▸ Task to complete
Filter the records below down to lines containing "absolute".

[User interface change data]
BEGIN
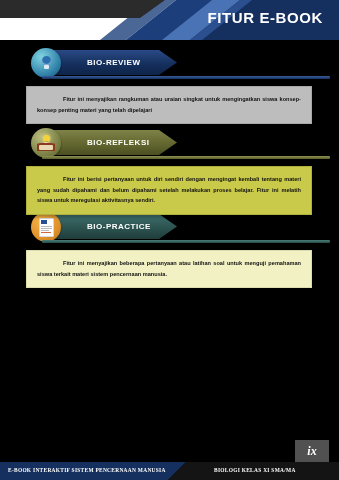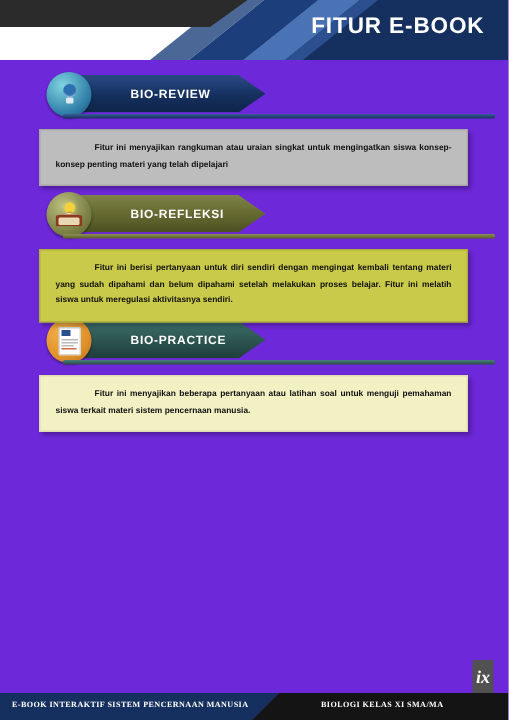--- a/index.html
+++ b/index.html
@@ -9,7 +9,7 @@
     font-family:"Liberation Sans", sans-serif;
     overflow:hidden;position:relative;
   }
-  .page{position:absolute;inset:0;width:339px;height:480px;background:#6d28d9;overflow:hidden;}
+  .page{position:absolute;inset:0;width:339px;height:480px;background:#000000;overflow:hidden;}
 
   
   .header{position:absolute;left:0;top:0;width:339px;height:40px;overflow:hidden;}

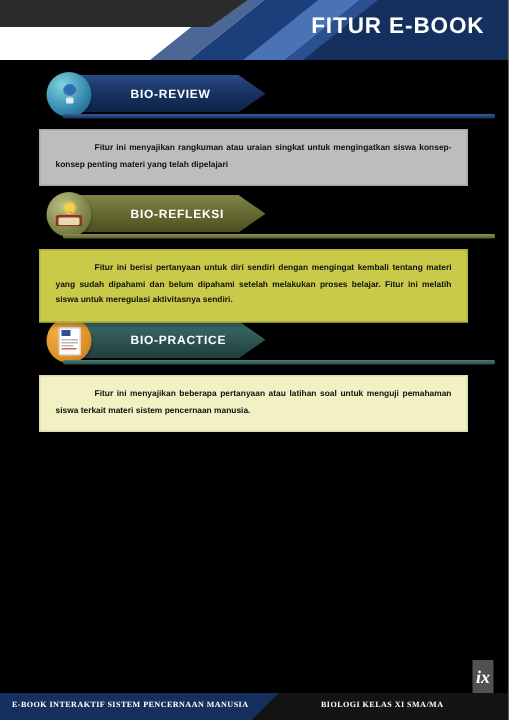--- a/index.html
+++ b/index.html
@@ -155,7 +155,7 @@
   }
   .page-marker{
     position:absolute;right:10px;bottom:18px;
-    width:14px;height:22px;background:#515151;
+    width:34px;height:22px;background:#515151;
     display:flex;align-items:center;justify-content:center;
     color:#ffffff;font-size:12px;font-style:italic;font-weight:bold;
     font-family:"Liberation Serif", serif;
END
▸ Completed exercise
-  .page{position:absolute;inset:0;width:339px;height:480px;background:#6d28d9;overflow:hidden;}
+  .page{position:absolute;inset:0;width:339px;height:480px;background:#000000;overflow:hidden;}
   .header{position:absolute;left:0;top:0;width:339px;height:40px;overflow:hidden;}
     position:absolute;right:10px;bottom:18px;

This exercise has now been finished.